Wanderfilme, nichts anderes als Roadmovies zu Fuß, handeln oft von Menschen, die ihren Halt verlieren und wieder Boden unter den Füßen suchen. Wenn der Druck zu groß wird, wird der Mensch zum Fluchttier. Was als Weglaufen aus dem krisenhaften Alltag beginnt, verwandelt sich während der entbehrungsreichen Wanderung in Katharsis. Die Umstände reduzieren den Menschen auf die Erfüllung essenzieller Bedürfnisse, selbst wenn es sich nicht um einen Survival-Trip handelt. Das Laufen kann einem niemand abnehmen. Dennoch ist bei kaum einer Tätigkeit der wortwörtliche Fortschritt so unmittelbar erfahrbar. Gleichzeitig entschleunigt die körperliche Beschränkung das Leben. Das ist ein filmisch dankbares Sujet, da sich Bewegung, Schauplatzwechsel und Begegnungen von selbst ergeben.

Anders als die Protagonisten in Filmen wie »Wild« (2012) mit Reese Witherspoon oder den zahlreichen Jakobswegvariationen, wollen Moth und Ray nicht nur laufen, sie müssen. Neben dem Geld, das ihnen ausgeht – pro Woche stehen ihnen nur wenige Pfund zur Verfügung – drängt auch die Zeit, da Moths Krankheit sie jederzeit zum Anhalten zwingen könnte.

Sie kämpfen immer wieder gegen das Gefühl der gesellschaftlichen Wertlosigkeit an, das ihnen entgegengebracht wird, sobald sie an den Rand der Bedürftigkeit geraten. Manchmal erfahren sie zwar unerwartete Hilfsbereitschaft, manchmal schlägt ihnen aber auch Ablehnung entgegen. Die soziale Kälte kriecht ebenso gnadenlos in die klammen Schlafsäcke wie der Küstennebel. Zerzaust und zäh schleppen sie sich über die grünen Hügel und schöpfen vor allem aus ihrem Zusammensein die Kraft, weiterzumachen. Im Kern ist »Der Salzpfad« eine leise, aber umso eindringlichere Liebesgeschichte, die vor allem in zärtlichen Gesten erzählt wird wie dem Teebeutel, den sie beide (aus Kostengründen) regelmäßig miteinander teilen.

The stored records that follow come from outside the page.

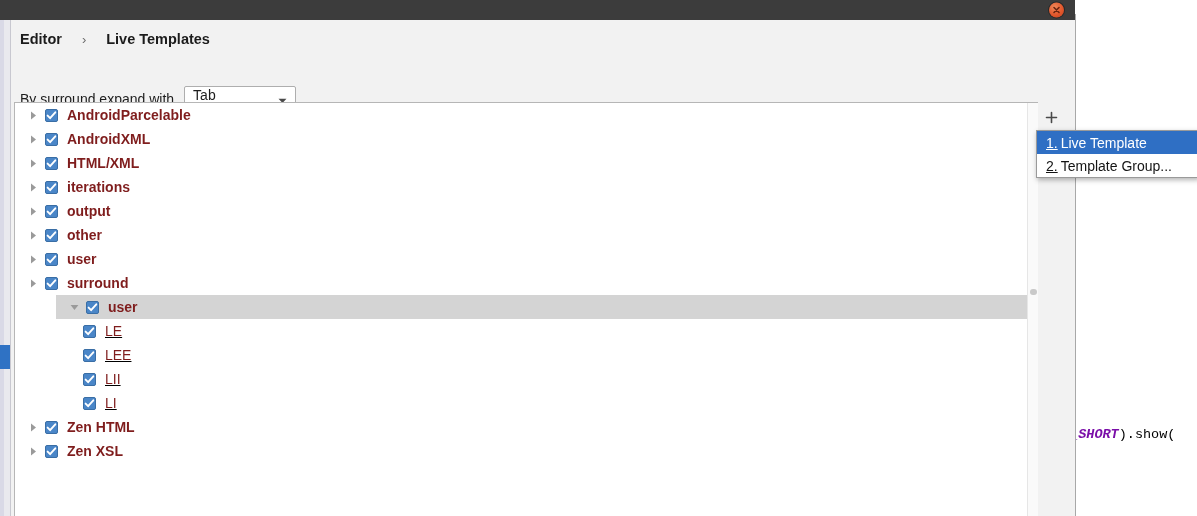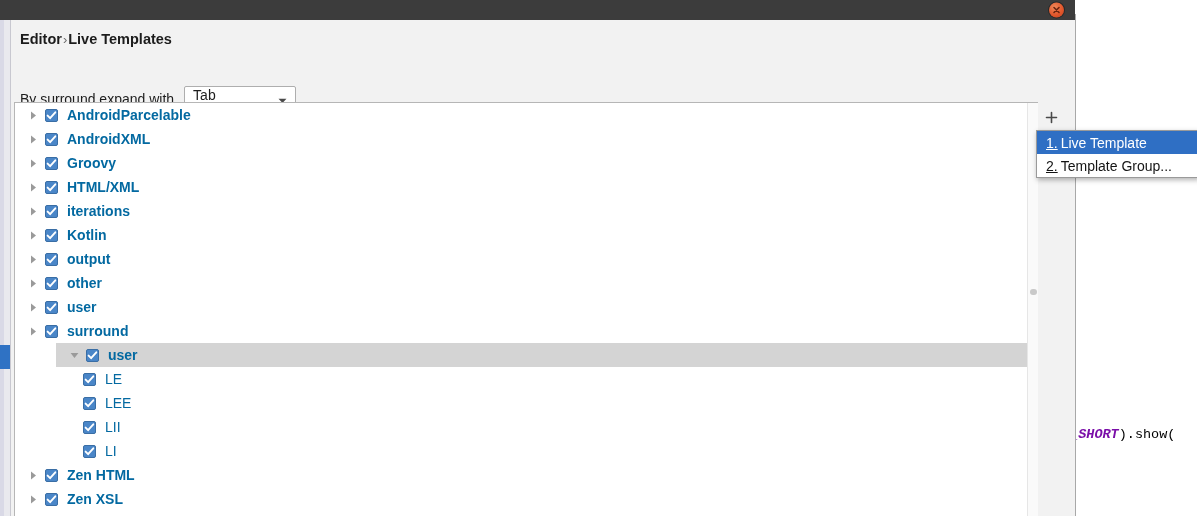"Editor" .breadcrumb { gap: 1px -> 20px }
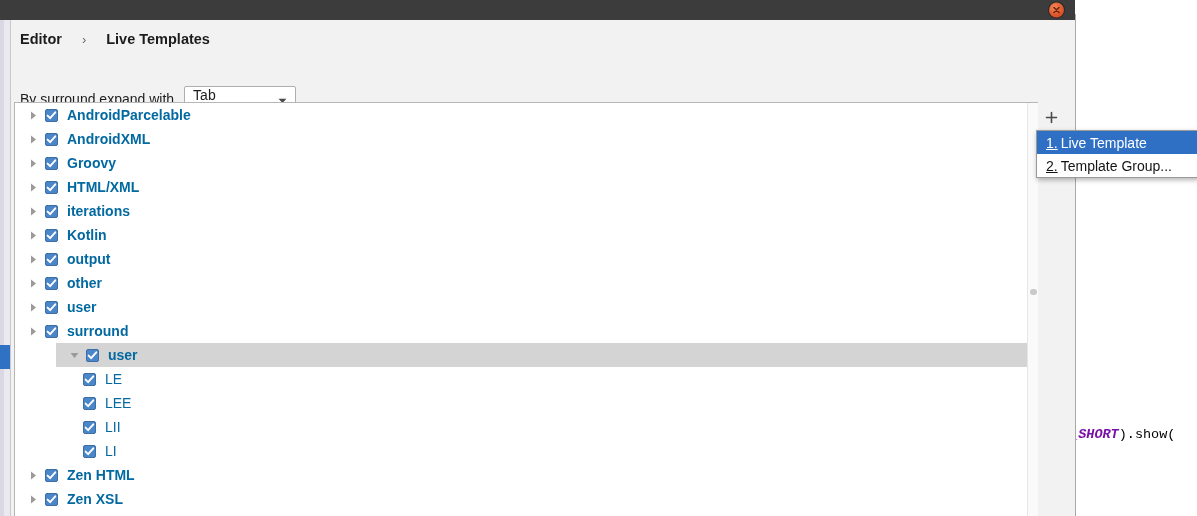"AndroidParcelable" .tree-label { color: #0369a1 -> #7f1d1d }
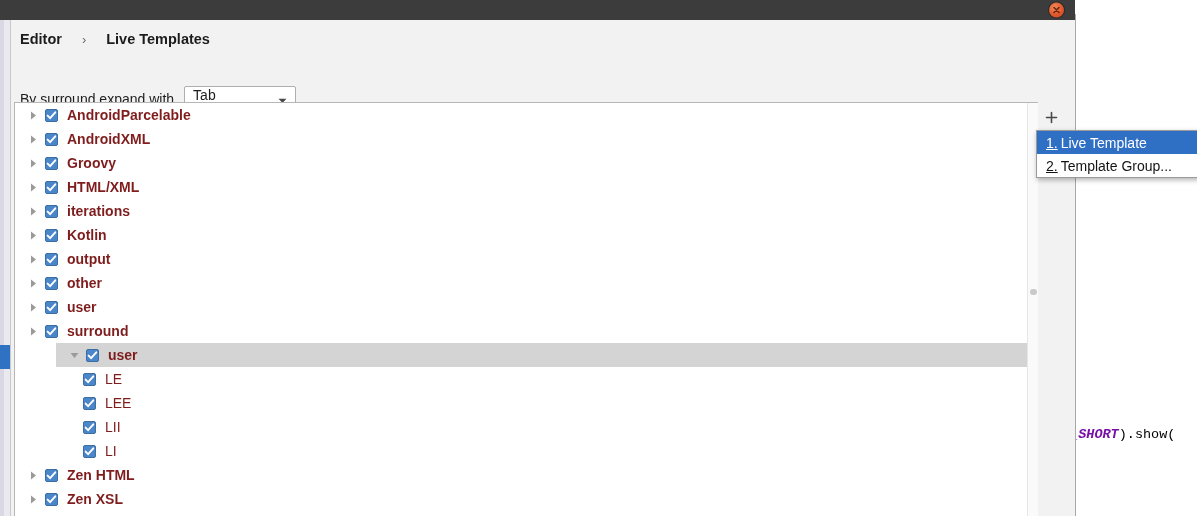"Groovy" div.tree-row { html: <div> <span> <svg> <path></path> </svg> </span> <span> <svg> <path></path> </svg> </span> <span>Groovy</span> </div> -> none }
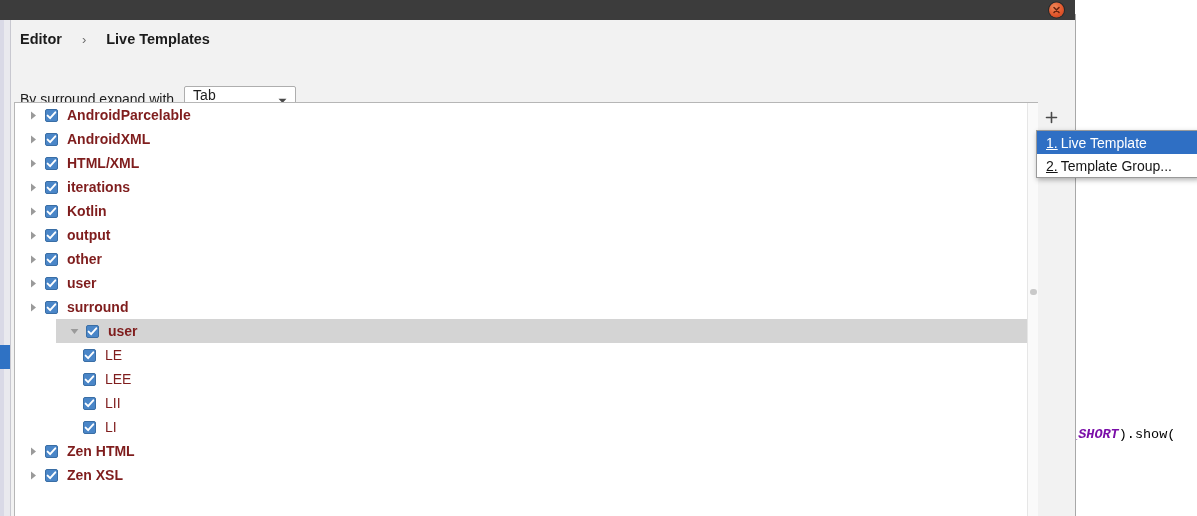"Kotlin" div.tree-row { html: <div> <span> <svg> <path></path> </svg> </span> <span> <svg> <path></path> </svg> </span> <span>Kotlin</span> </div> -> none }
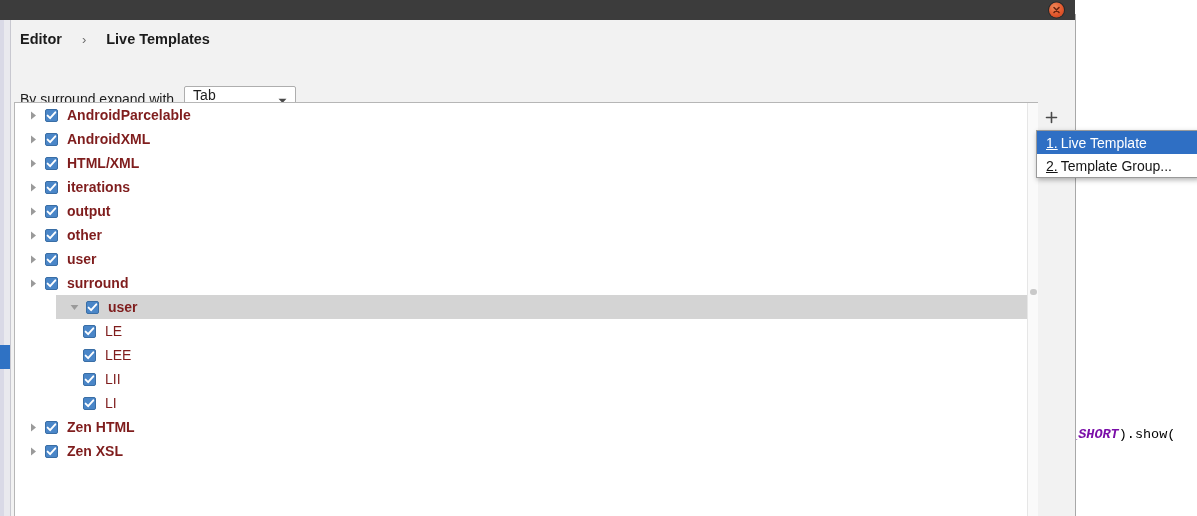"LE" .tree-row.child { text-decoration: none -> underline }
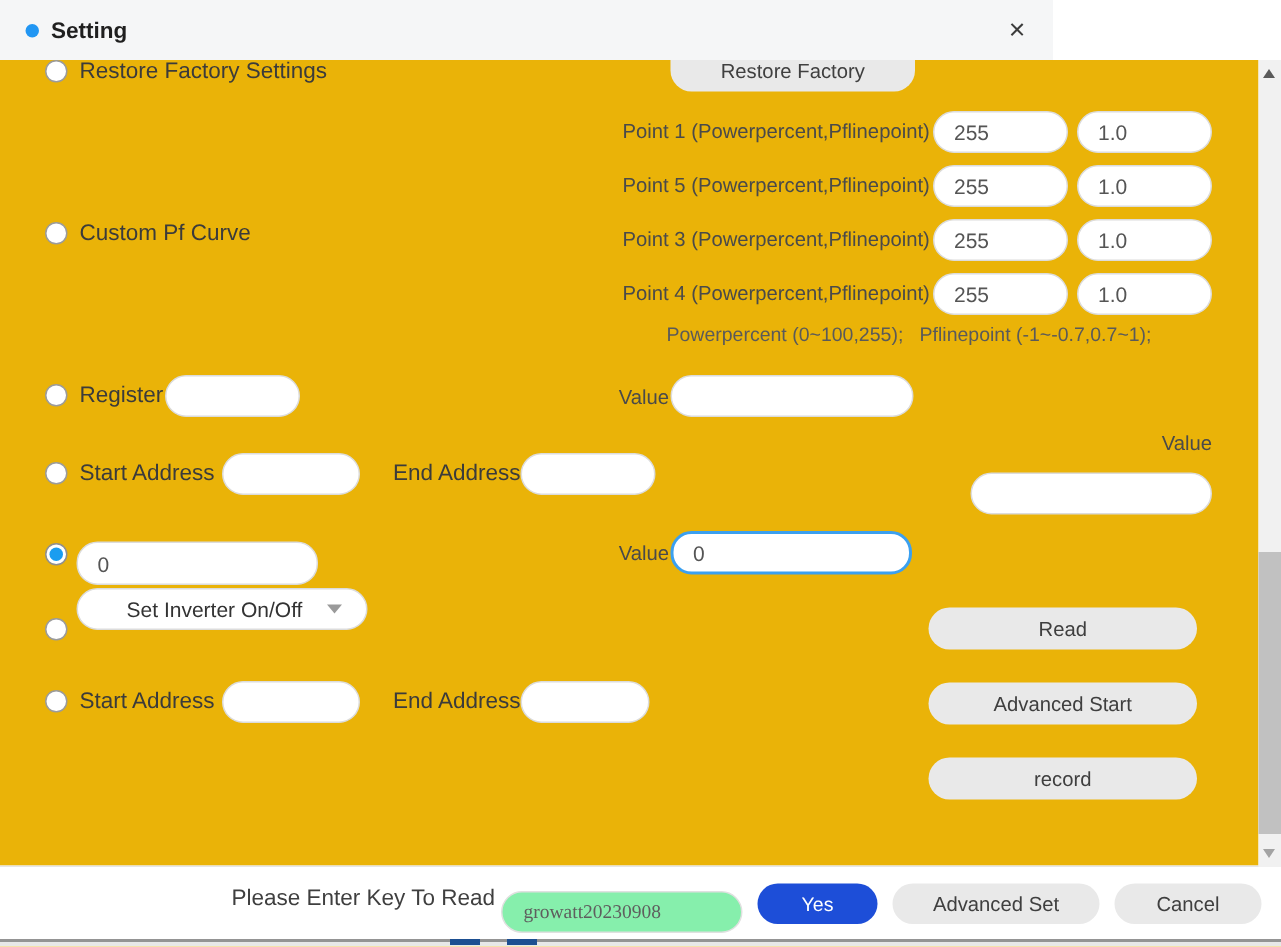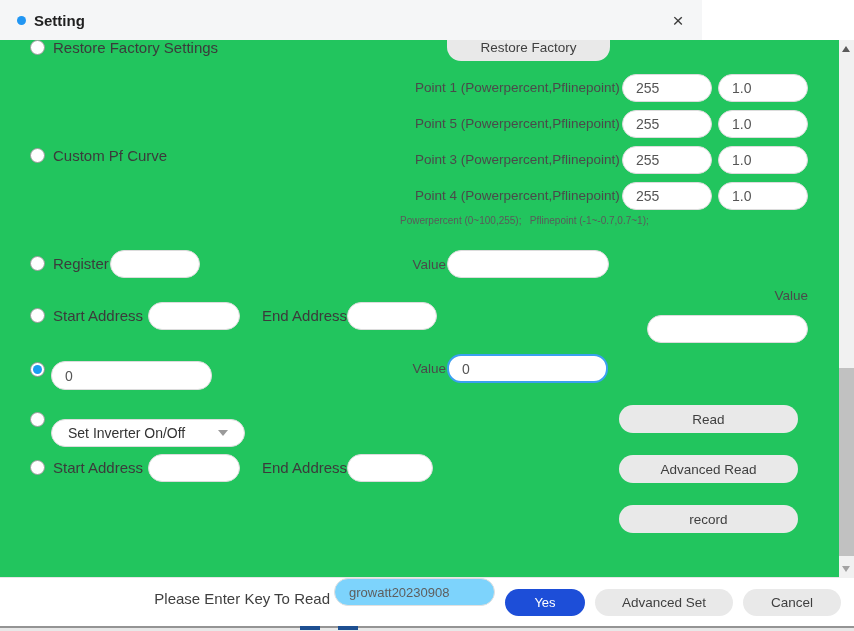"Restore Factory Settings" .content { background: #22c55e -> #eab308 }
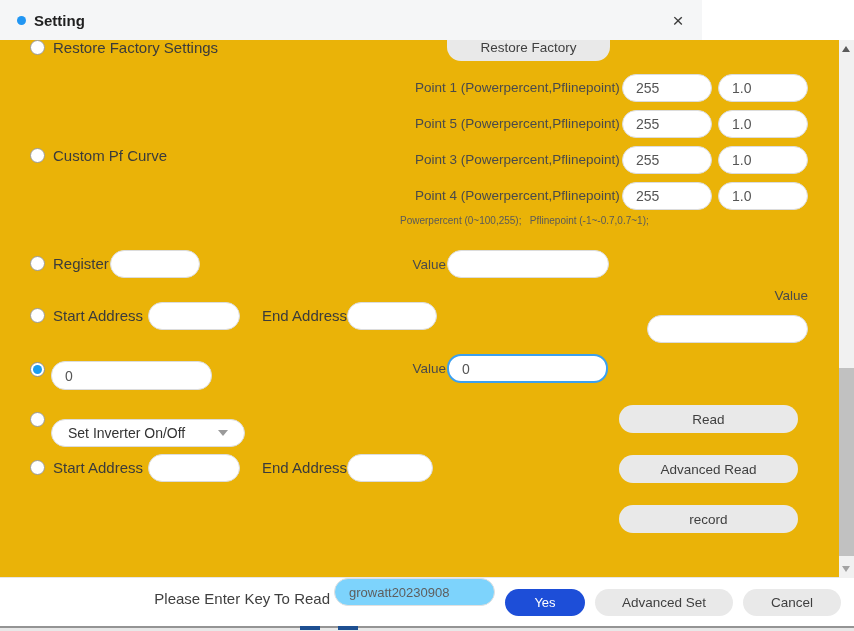"Powerpercent (0~100,255); Pflinepoint" .note { font-size: 10px -> 13px; text-align: left -> center }
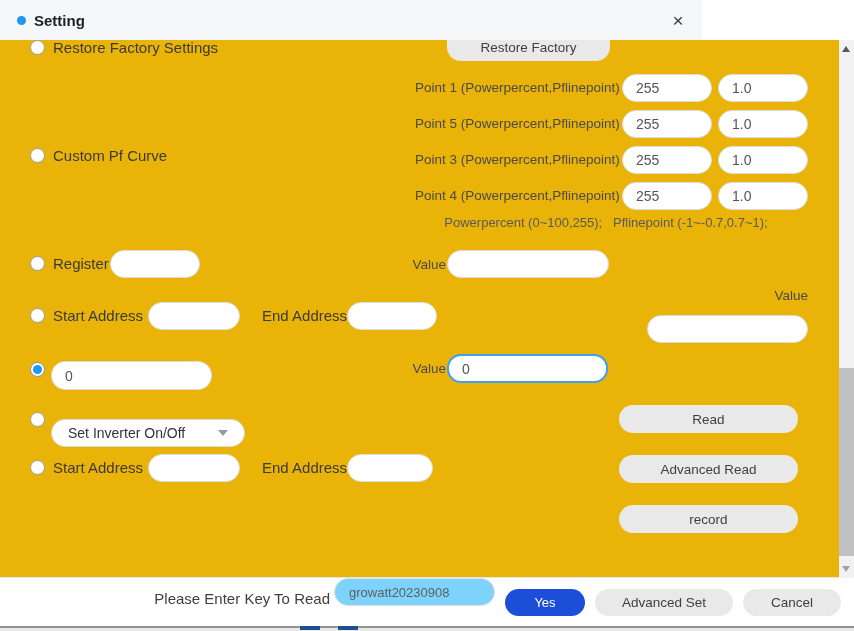"Set Inverter On/Off" div.dropdown { text-align: none -> center; top: 379px -> 352px }
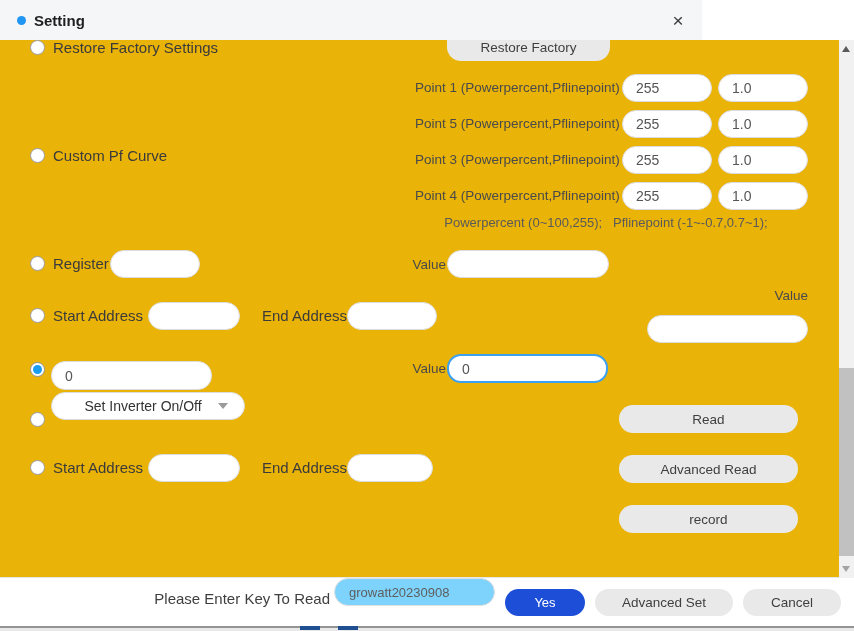"Advanced Read" button.pill-btn { text: Read -> Start }
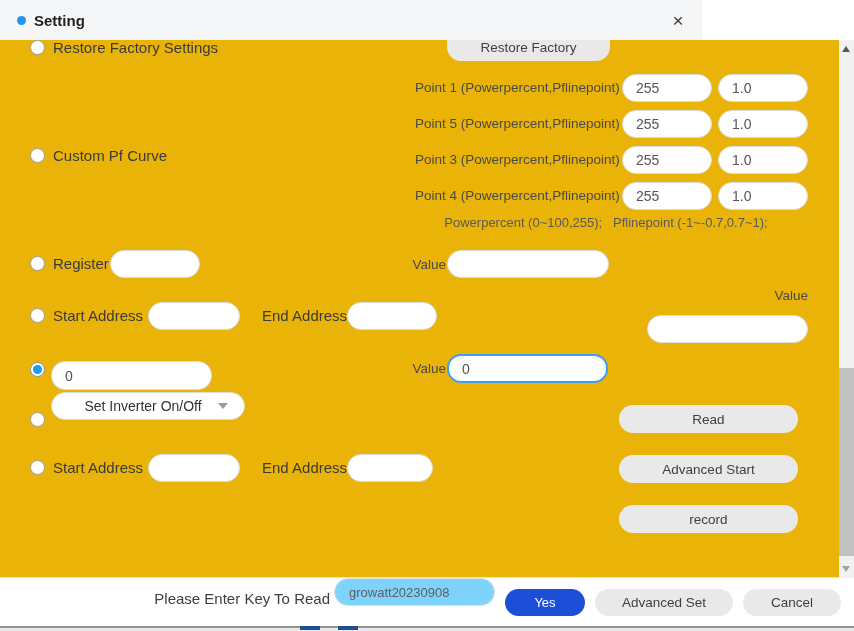"growatt20230908" .key-input { background: #7dd3fc -> #86efac; font-family: Liberation Sans, sans-serif -> Liberation Serif, serif; top: 0 -> 16px }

»Der Salzpfad«, der auf dem biografischen Bestseller von Raynor Winn basiert, verzichtet auf große Tragik oder dramatische Höhepunkte und vertraut auf die Wirkung seiner (wahren) Geschichte. Dem Zuschauer wachsen beide Wanderer schnell ans Herz, was dem nahbaren Spiel von Gillian Anderson und Jason Isaacs zu verdanken ist. Ihre Rettung liegt letztlich nicht im Ankämpfen gegen Umstände und Witterung, sondern in der Akzeptanz von beidem. Am Ende sind sie von den Elementen getauft, »gesalzen«, wie es ihnen eine ominöse Passantin bescheinigt. Ein Haus sei nur eine Unterkunft, sagt Moth, und die brauche man. Aber wahre Freiheit habe er erst auf dem Weg gefunden. Und was macht man, wenn man am Ende eines Pfades angelangt ist? Man geht einen anderen Weg.